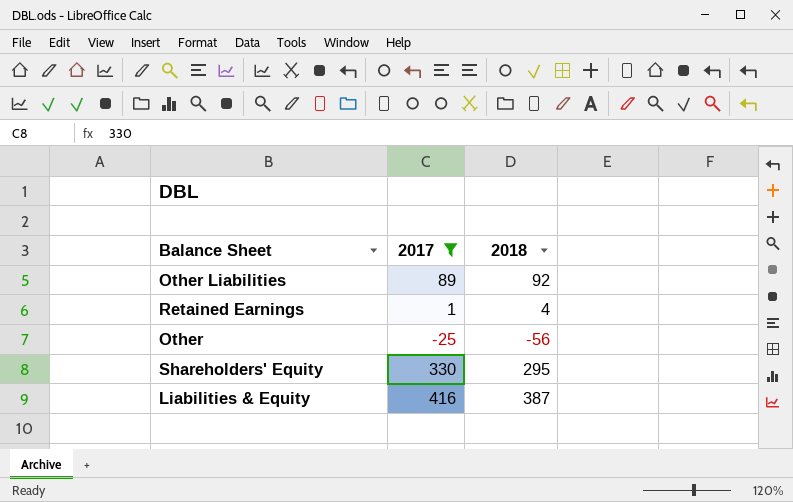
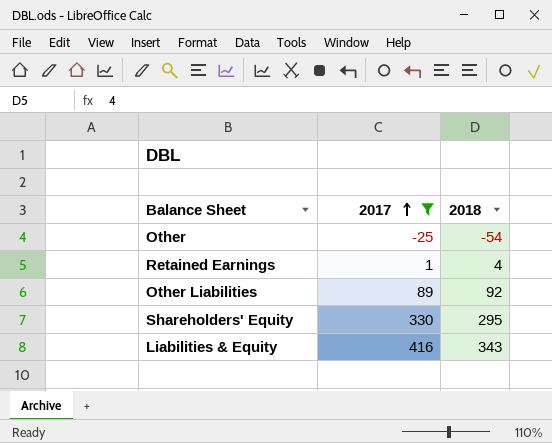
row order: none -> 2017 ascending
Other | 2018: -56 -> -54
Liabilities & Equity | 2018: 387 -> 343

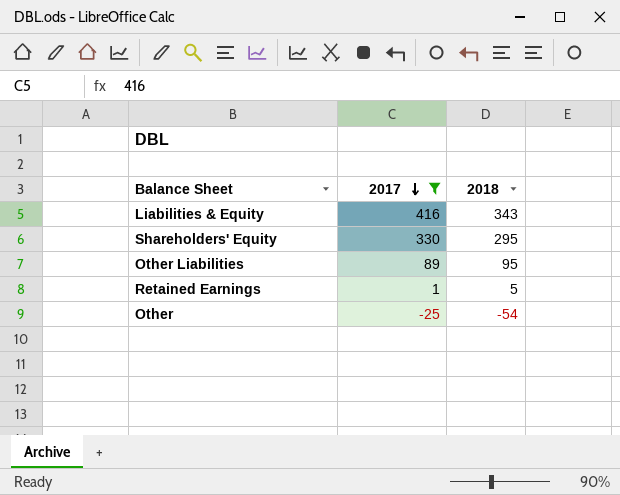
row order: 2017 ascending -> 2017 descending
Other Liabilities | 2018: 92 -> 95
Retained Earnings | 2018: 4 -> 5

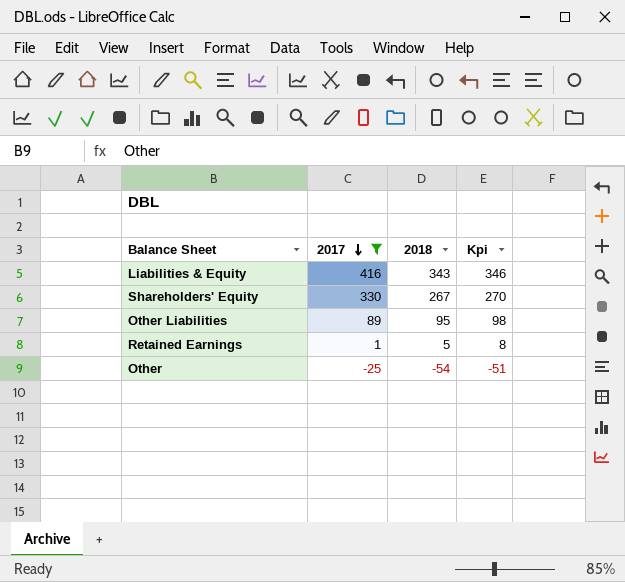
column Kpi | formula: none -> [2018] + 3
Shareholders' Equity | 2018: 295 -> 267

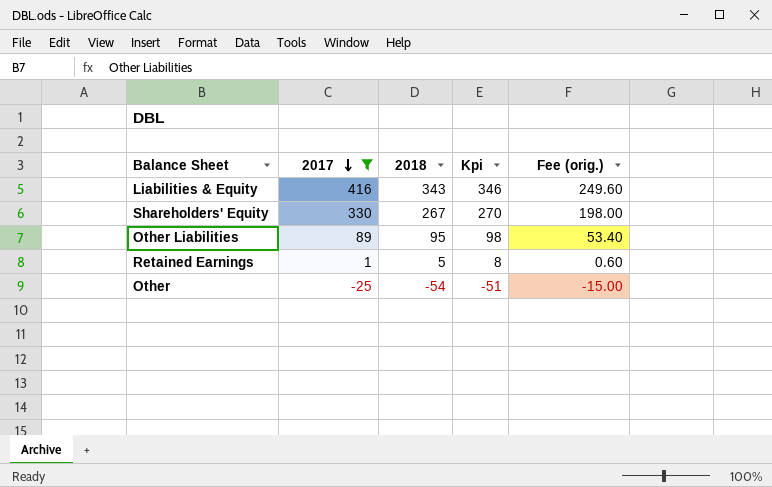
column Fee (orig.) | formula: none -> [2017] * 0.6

**Task statement**: When you repeat the material above, keep every word exact and leave out the pictures.

**Answer to this problem**:
row order: none -> 2017 ascending
Other | 2018: -56 -> -54
Liabilities & Equity | 2018: 387 -> 343

row order: 2017 ascending -> 2017 descending
Other Liabilities | 2018: 92 -> 95
Retained Earnings | 2018: 4 -> 5

column Kpi | formula: none -> [2018] + 3
Shareholders' Equity | 2018: 295 -> 267

column Fee (orig.) | formula: none -> [2017] * 0.6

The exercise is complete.